Lanman recognized the need for rendered blur back in 2015, in the early stages of the Half Dome project (which he also leads). Even just a few months into the project, early prototypes were showing promising results for creating sharp focus within VR. Software-based defocusing, however, was proving to be a major obstacle. Our process couldn’t draw from existing techniques for rendering real-time blur in non-VR games, which have more to do with cinematography than realism, generating eye-catching cinematic effects (such as a pleasantly defocused background) geared specifically for flatscreen monitors and TVs. These fast but inaccurate methods of creating “game blur” ran counter to Half Dome’s mission, which is to faithfully reproduce the way light falls on the human retina.

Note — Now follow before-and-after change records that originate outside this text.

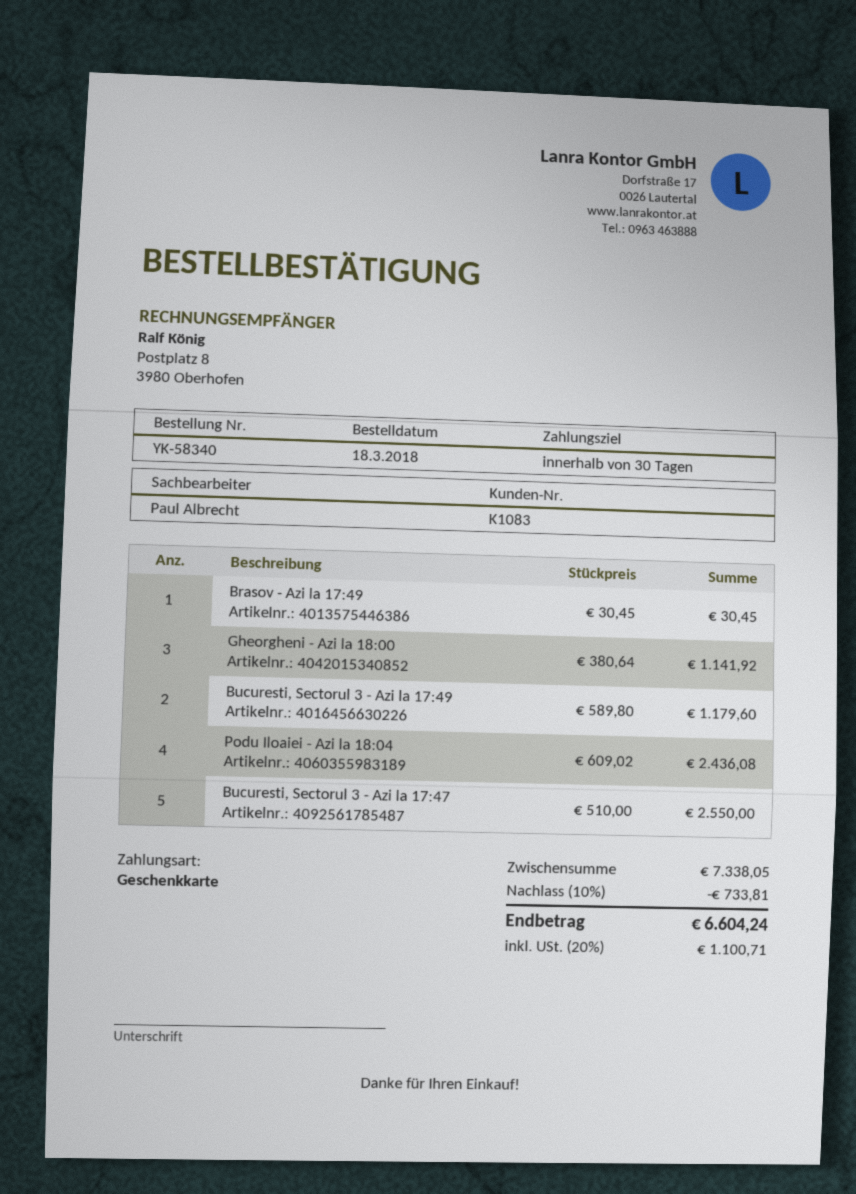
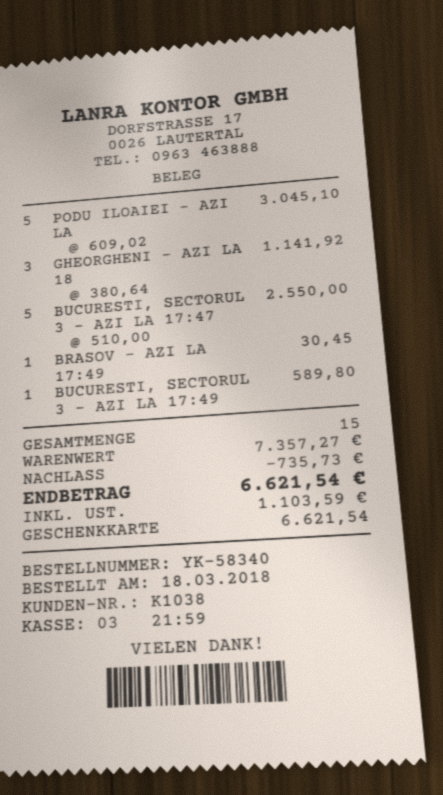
customer number: K1083 -> K1038
Bucuresti, Sectorul 3 - Azi la 17:49: 2 x 589.80 = 1179.60 -> 1 x 589.80 = 589.80
Podu Iloaiei - Azi la 18:04: 4 x 609.02 = 2436.08 -> 5 x 609.02 = 3045.10
subtotal: 7338.05 -> 7357.27
discount: 733.81 -> 735.73
tax: 1100.71 -> 1103.59
total: 6604.24 -> 6621.54

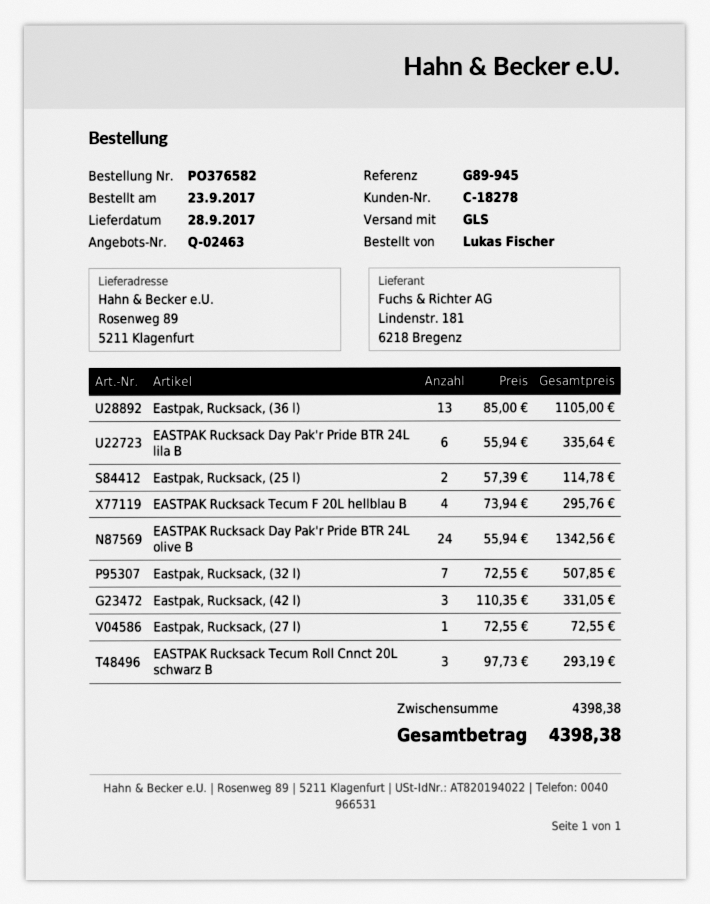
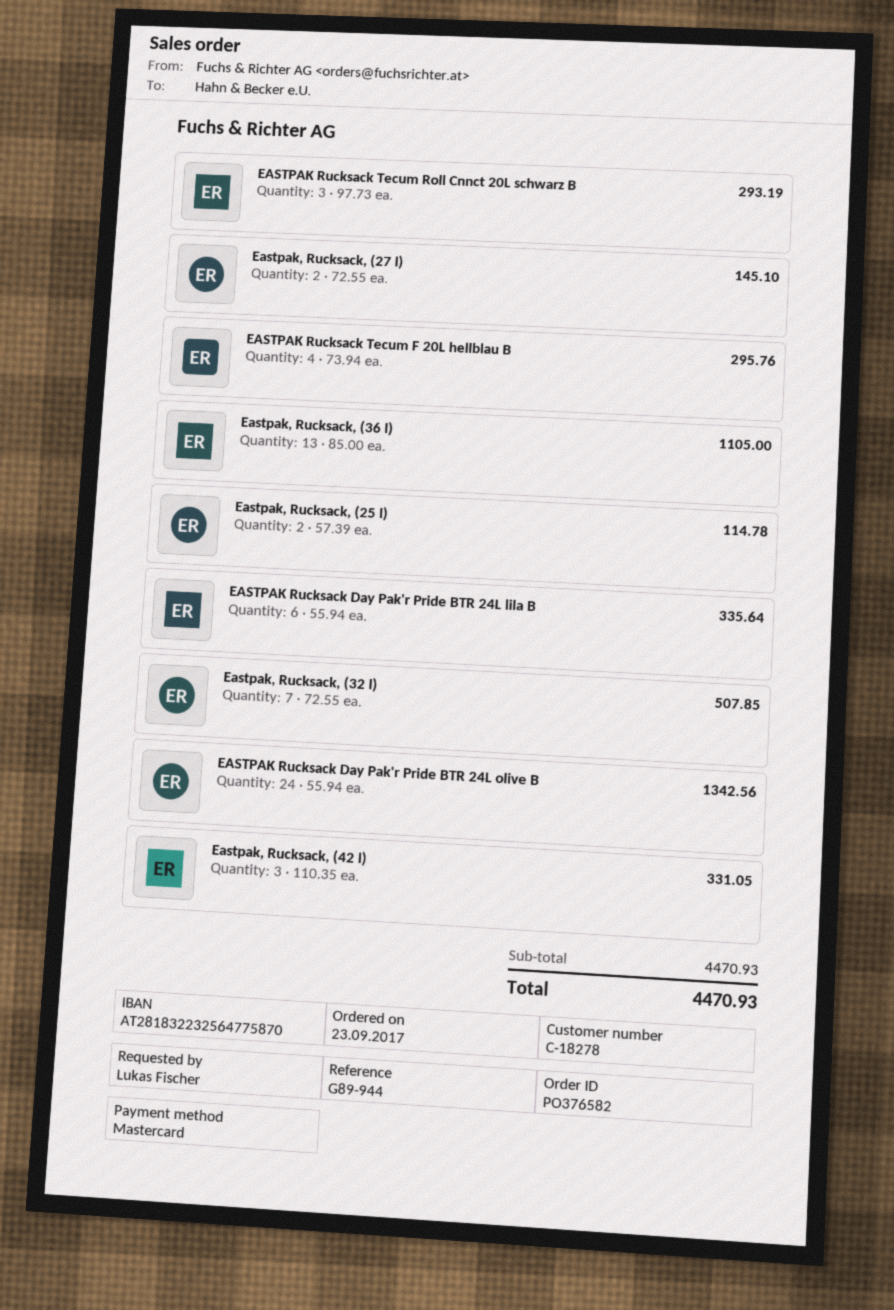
reference: G89-945 -> G89-944
Eastpak, Rucksack, (27 l): 1 x 72.55 = 72.55 -> 2 x 72.55 = 145.10
subtotal: 4398.38 -> 4470.93
total: 4398.38 -> 4470.93

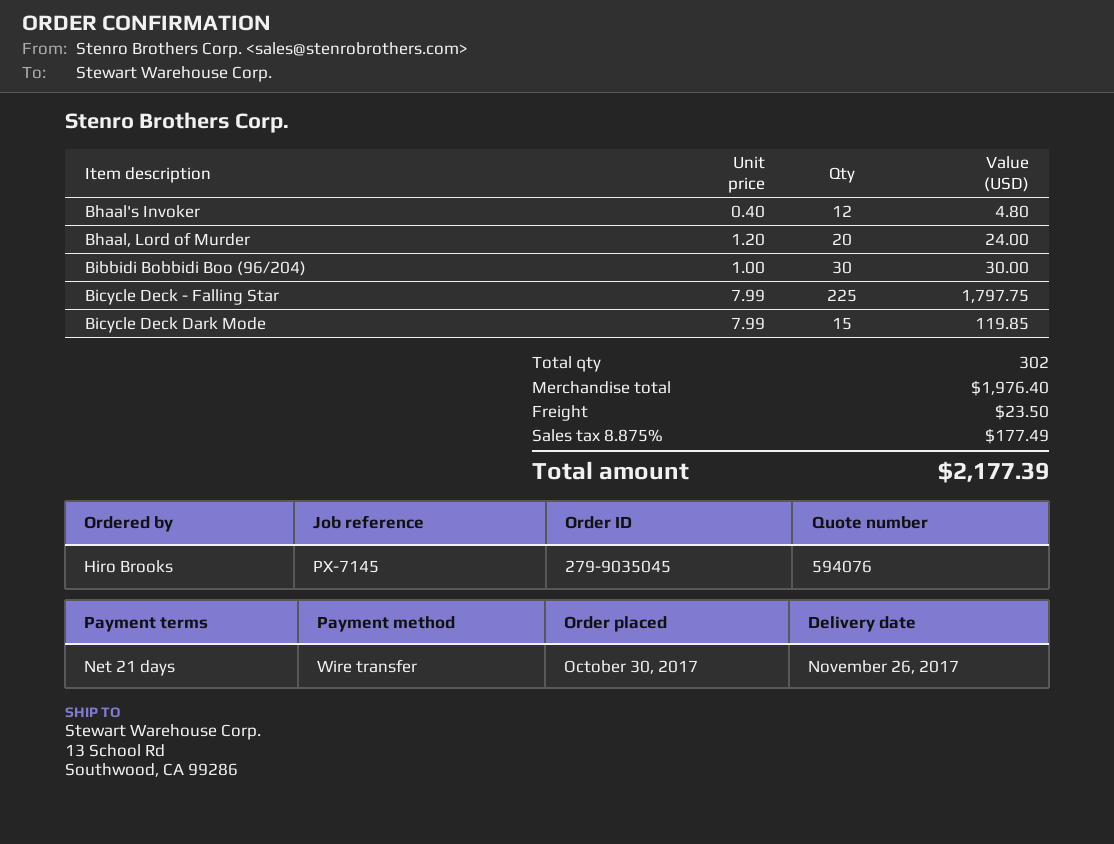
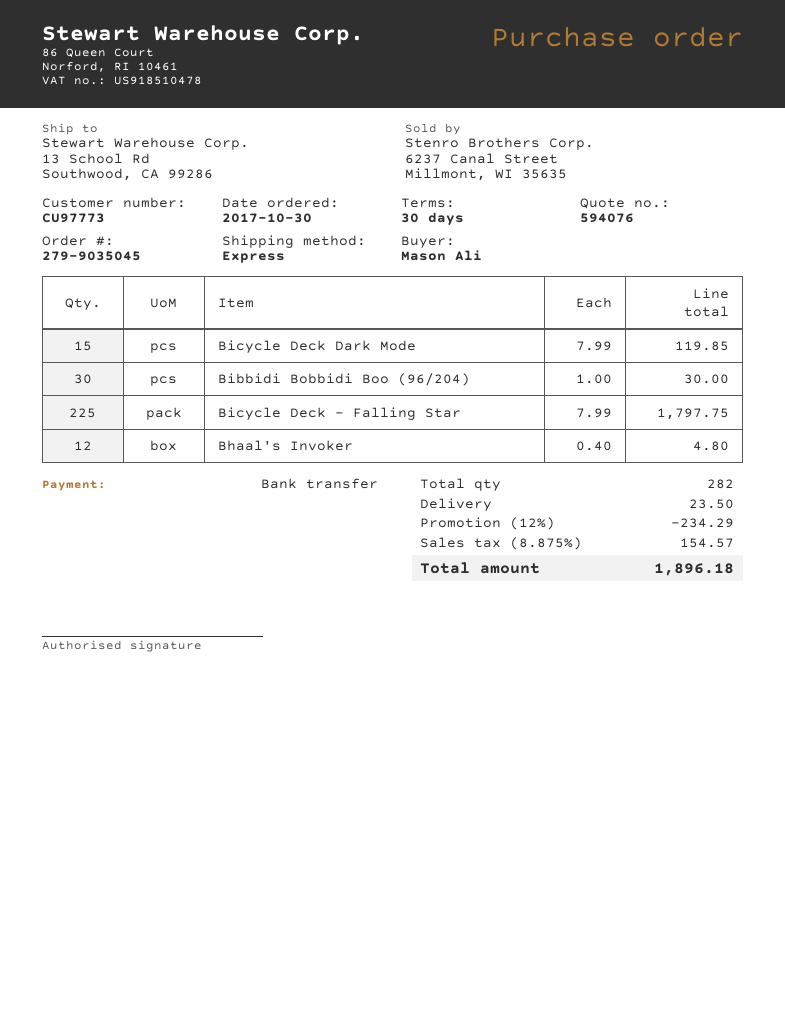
payment terms: 21 days -> 30 days
ordered by: Hiro Brooks -> Mason Ali
Bhaal, Lord of Murder: 20 x 1.20 = 24.00 -> none
total quantity: 302 -> 282
discount: none -> 12% = 234.29
tax: 8.875% = 177.49 -> 8.875% = 154.57
total: 2177.39 -> 1896.18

After months spent exploring traditional techniques for optimizing computational displays, the results still weren’t fast enough to produce truly real-time blur that accurately matched physical reality. Those early efforts exposed the dual challenge of rendering truly realistic blur in VR, which requires combining incredibly high render speeds with the levels of image quality required by advanced head-mounted displays. And rendered blur isn’t a one-off process applied to a scene while it’s being developed or when the viewer first encounters it. Gaze-contingent blur has to deliver rapid-fire and near-instant defocusing to match essentially every eye movement, with a level of fidelity that can’t be achieved by simply dropping the resolution of objects that the wearer is no longer focusing on.
Lanman had already learned that throwing more processing power at the problem wasn’t feasible. A 2016 demo of Half Dome achieved real-time blur through a process called accumulation buffer rendering, where the scene was rendered 32 times per eye. But this approach worked only because the overall scene was simple; it wouldn’t be possible for a wider range of VR experiences, particularly given Lanman’s focus on making any software solution accessible to the entire VR community. “I wanted something that could work with every single game immediately, so we wouldn’t have to ask developers to alter their titles—they’d just work out of the box with Half Dome,” says Lanman.
Bringing deep learning to VR
Instead of waiting for future processors to meet our requirements or asking customers to foot the bill for more total processing power, Lanman decided to develop software powered by AI. Specifically, he wanted to explore the use of deep learning, an approach in which AI systems learn to carry out a given task by training on large sets of relevant data. Deep learning algorithms are often used to analyze or even generate images. And while chipmakers have been moving in this direction, boosting the upper limits of image quality by adding AI-compatible learning cores to their latest video cards, deep learning is relatively unheard of in VR-related systems. “We decided to leverage those same AI tools that are driving industry trends,” says Lanman, “to go beyond just generating the pixels and actually give you more realism than you’ve seen before.”
Lanman’s deep learning strategy began in earnest when he hired Lei Xiao, an AI researcher who was fresh out of graduate school, where his PhD studies included numerical optimization and machine learning for computational photography. “I believe it was Lei’s first day in the lab when I told him, ‘I want to make computational displays like Half Dome run in real time, for the first time,’” says Lanman. “And that solution has to work for every single title in the Oculus Store, without asking developers to recompile.”